Exercise directions: Please tell how many of the lines below contain "Adriafil", using only a number.

Version difference data:
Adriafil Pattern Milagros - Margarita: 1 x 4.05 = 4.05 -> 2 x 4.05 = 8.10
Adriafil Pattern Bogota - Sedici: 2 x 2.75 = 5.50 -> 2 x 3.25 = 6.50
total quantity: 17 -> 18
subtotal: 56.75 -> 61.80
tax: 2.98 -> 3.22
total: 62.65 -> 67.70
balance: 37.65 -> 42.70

--

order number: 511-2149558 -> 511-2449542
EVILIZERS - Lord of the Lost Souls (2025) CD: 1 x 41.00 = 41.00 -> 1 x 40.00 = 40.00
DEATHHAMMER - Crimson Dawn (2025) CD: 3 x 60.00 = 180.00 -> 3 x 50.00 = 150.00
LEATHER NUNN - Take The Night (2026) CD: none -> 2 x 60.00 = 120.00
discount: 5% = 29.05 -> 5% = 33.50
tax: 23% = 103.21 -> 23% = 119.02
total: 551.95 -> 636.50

* * *

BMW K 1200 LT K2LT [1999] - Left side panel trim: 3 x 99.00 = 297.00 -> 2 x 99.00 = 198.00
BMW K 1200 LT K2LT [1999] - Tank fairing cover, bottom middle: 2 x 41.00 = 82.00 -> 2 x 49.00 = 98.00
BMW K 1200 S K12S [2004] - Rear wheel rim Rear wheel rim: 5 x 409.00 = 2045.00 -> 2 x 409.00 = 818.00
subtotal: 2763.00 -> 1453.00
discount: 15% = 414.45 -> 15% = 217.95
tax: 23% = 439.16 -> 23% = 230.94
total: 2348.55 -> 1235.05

Solution for this exercise: 2